(EXERCISE OBJECTIVE): From the line containing "-10,8 +10,8 @@" to the last line below, retype everything word for word.

(MATERIAL TO PROCESS):
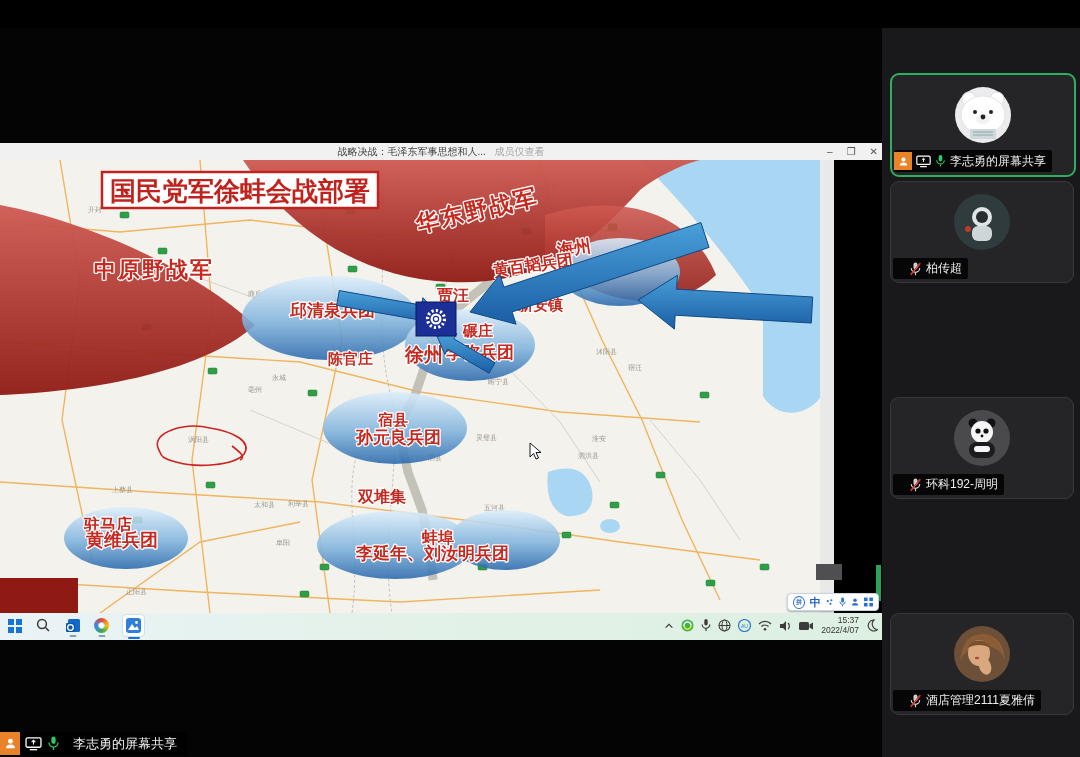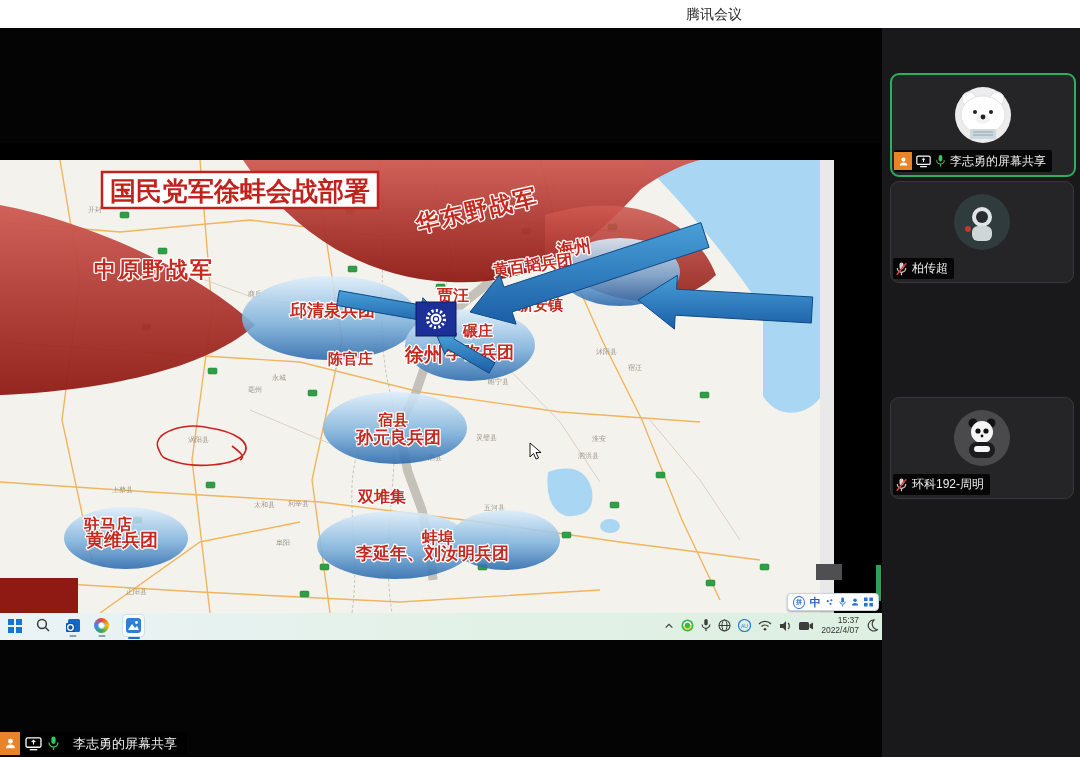--- a/index.html
+++ b/index.html
@@ -61,9 +61,6 @@
 
 <div class="page">
 
-  <div class="topbar">
-    <span class="title">腾讯会议</span>
-  </div>
 
   <div class="stage">
     <div class="desktop">

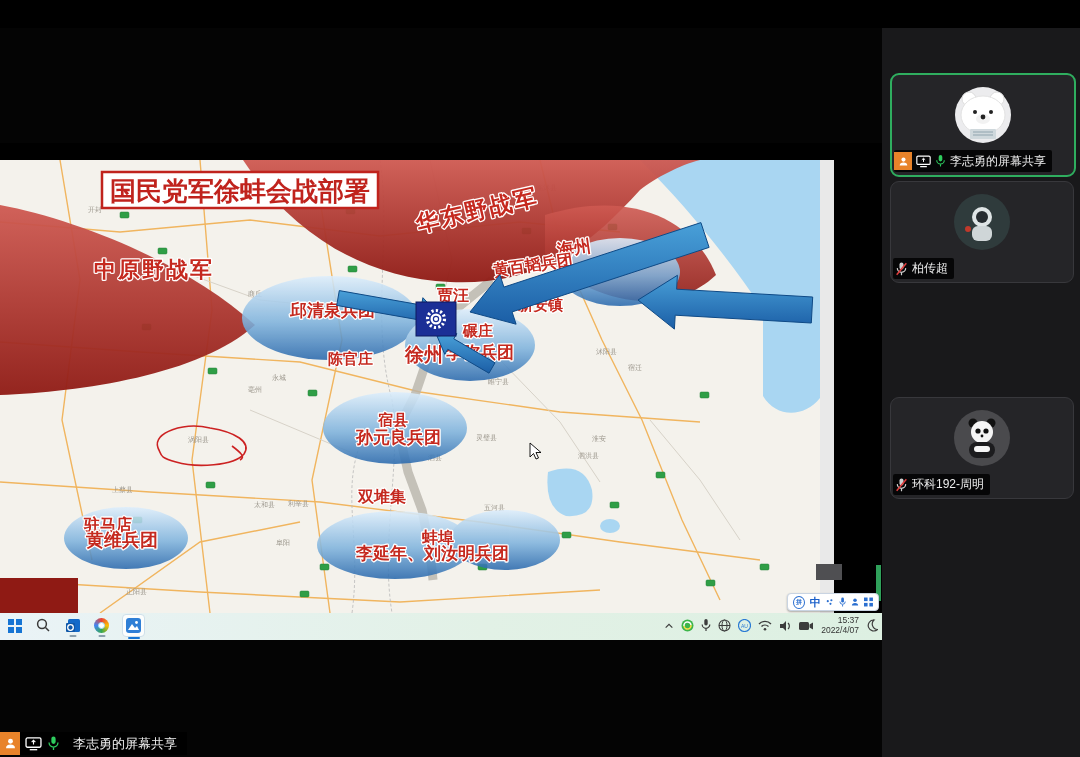--- a/index.html
+++ b/index.html
@@ -65,6 +65,17 @@
   <div class="stage">
     <div class="desktop">
 
+      <div class="win-titlebar">
+        <div class="win-title">
+          <span>战略决战：毛泽东军事思想和人...</span>
+          <span class="badge">成员仅查看</span>
+        </div>
+        <div class="win-controls">
+          <span>–</span>
+          <span>❐</span>
+          <span>✕</span>
+        </div>
+      </div>
 
       <div class="slide-area">
         <svg width="820" height="453" viewBox="0 0 820 453">

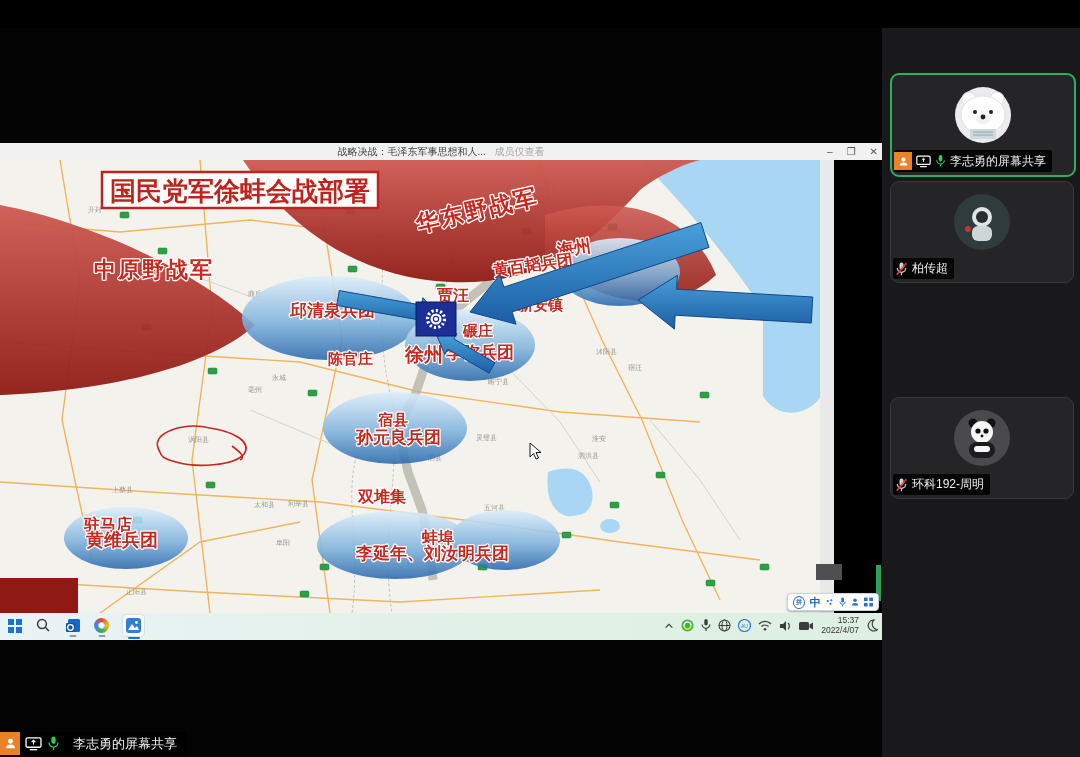--- a/index.html
+++ b/index.html
@@ -49,7 +49,7 @@
   .tile.active{border:2px solid #2fae5f;}
   .tile .avatar{position:absolute;left:50%;top:12px;transform:translateX(-50%);}
   .namebar{position:absolute;left:2px;bottom:3px;max-width:176px;background:rgba(0,0,0,.82);display:flex;align-items:center;gap:4px;padding:2px 6px 2px 0;border-radius:2px;white-space:nowrap;overflow:hidden;}
-  .namebar.pad{padding-left:2px;}
+  .namebar.pad{padding-left:16px;}
   .namebar .nm{color:#eee;font-size:12px;}
   .red-label{fill:#c5291f;font-weight:bold;paint-order:stroke;stroke:#ffffff;stroke-width:2.6px;stroke-linejoin:round;
              font-family:"Liberation Sans","DejaVu Sans",sans-serif;}

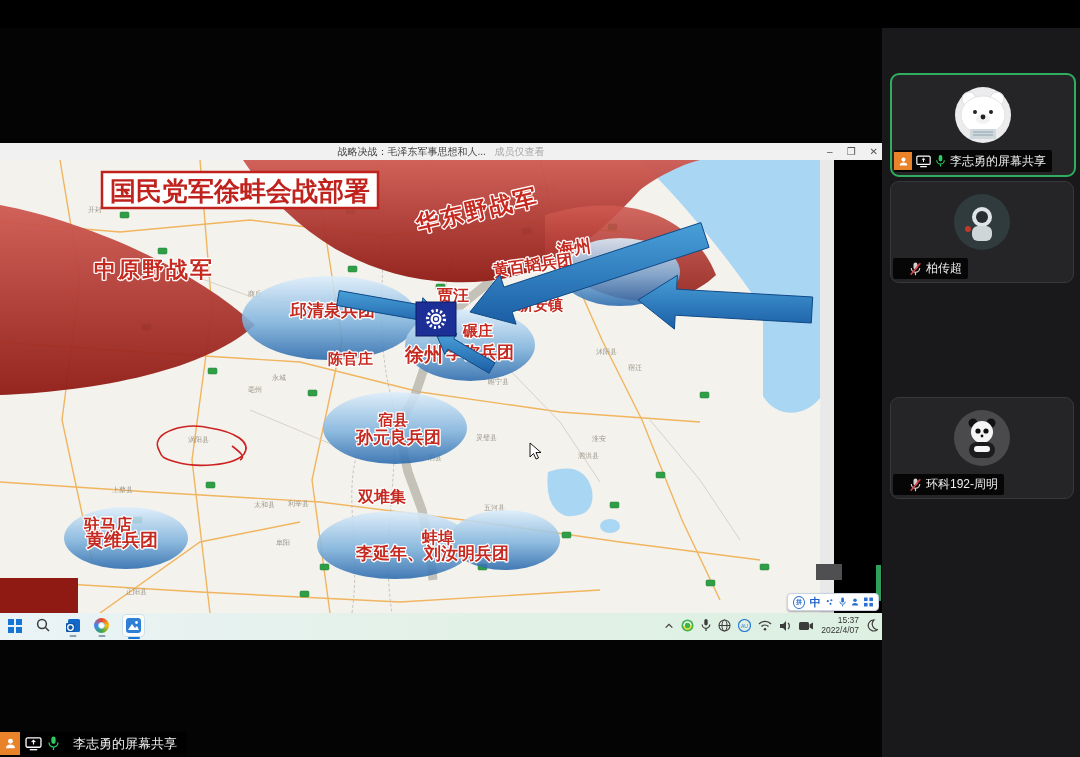--- a/index.html
+++ b/index.html
@@ -449,6 +449,26 @@
     </div>
 
 
+    <div class="tile" style="top:585px">
+      <svg class="avatar" width="56" height="56" viewBox="0 0 56 56">
+        <circle cx="28" cy="28" r="28" fill="#6e4f38"></circle>
+        <path d="M6,44 C2,16 50,10 52,40 C50,18 42,8 28,8 C12,8 6,22 6,44 Z" fill="#8a5d36"></path>
+        <path d="M40,12 C50,18 52,34 48,48 C52,36 50,20 40,12 Z" fill="#a5723f"></path>
+        <ellipse cx="25" cy="27" rx="11" ry="13" fill="#d9a87e"></ellipse>
+        <path d="M14,22 C16,12 34,12 36,22 C30,18 20,18 14,22 Z" fill="#7a4f2c"></path>
+        <ellipse cx="23" cy="32" rx="2.2" ry="1.2" fill="#b2453c"></ellipse>
+        <ellipse cx="31" cy="40" rx="6" ry="9" fill="#d9a87e" transform="rotate(-18 31 40)"></ellipse>
+      </svg>
+      <div class="namebar pad">
+        <svg width="13" height="14" viewBox="0 0 14 16">
+            <rect x="4.7" y="0.5" width="4.6" height="8" rx="2.3" fill="#cfcfcf"></rect>
+            <path d="M2.2,7 a4.8,4.8 0 0 0 9.6,0" fill="none" stroke="#cfcfcf" stroke-width="1.4"></path>
+            <line x1="7" y1="12.2" x2="7" y2="15" stroke="#cfcfcf" stroke-width="1.4"></line>
+            <line x1="1.5" y1="14.5" x2="12.5" y2="1.5" stroke="#e03c3c" stroke-width="1.8"></line>
+          </svg>
+        <span class="nm">酒店管理2111夏雅倩</span>
+      </div>
+    </div>
   </div>
 </div>
 

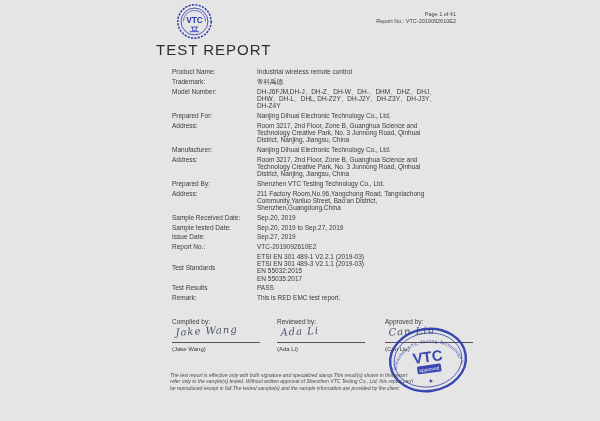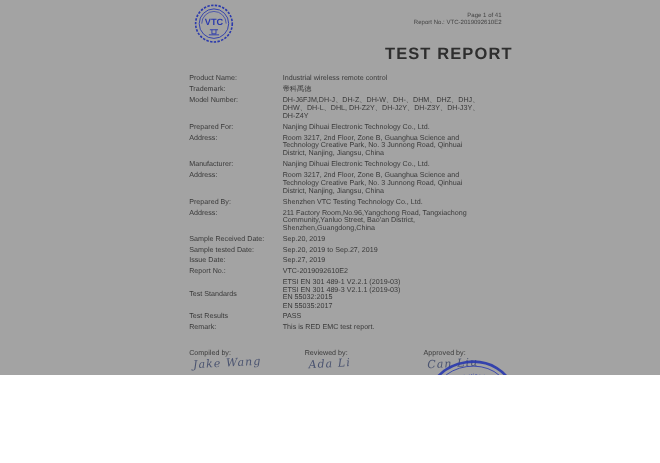--- a/index.html
+++ b/index.html
@@ -3,7 +3,7 @@
 <meta charset="utf-8">
 <style>
   html,body{margin:0;padding:0;background:#ffffff;}
-  .page{position:relative;width:600px;height:341px;background:#a3a3a3;overflow:hidden;
+  .page{position:relative;width:600px;height:421px;background:#e5e5e5;overflow:hidden;
         font-family:"Liberation Sans",sans-serif;color:#3a3a3a;}
 
   

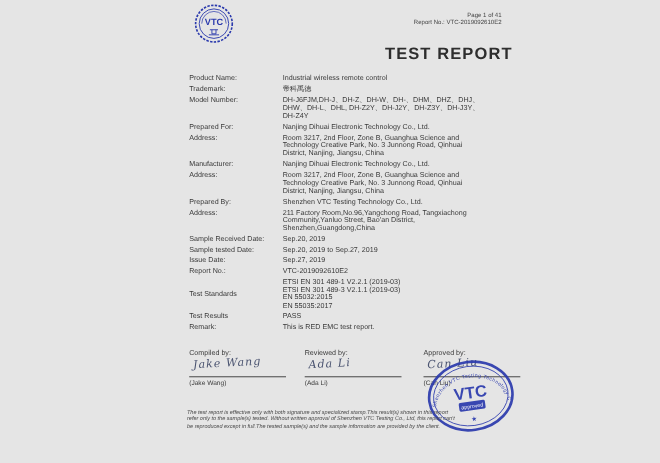--- a/index.html
+++ b/index.html
@@ -10,8 +10,8 @@
   .logo{position:absolute;left:176px;top:3px;width:37px;height:37px;}
   .pageinfo{position:absolute;top:11px;right:144px;text-align:right;font-size:5.5px;
             line-height:7px;color:#444;}
-  .title{position:absolute;left:170px;top:41px;width:296px;text-align:right;
-         font-size:15px;font-weight:bold;letter-spacing:1px;color:#2e2e2e;}
+  .title{position:absolute;left:156px;top:41px;width:296px;text-align:left;
+         font-size:15px;font-weight:normal;letter-spacing:1px;color:#2e2e2e;}
 
   
   .fields{position:absolute;left:172px;top:68px;width:296px;}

(ANSWER FOR THIS EXERCISE):
@@ -10,8 +10,8 @@
   .logo{position:absolute;left:176px;top:3px;width:37px;height:37px;}
   .pageinfo{position:absolute;top:11px;right:144px;text-align:right;font-size:5.5px;
             line-height:7px;color:#444;}
-  .title{position:absolute;left:170px;top:41px;width:296px;text-align:right;
-         font-size:15px;font-weight:bold;letter-spacing:1px;color:#2e2e2e;}
+  .title{position:absolute;left:156px;top:41px;width:296px;text-align:left;
+         font-size:15px;font-weight:normal;letter-spacing:1px;color:#2e2e2e;}
 
   
   .fields{position:absolute;left:172px;top:68px;width:296px;}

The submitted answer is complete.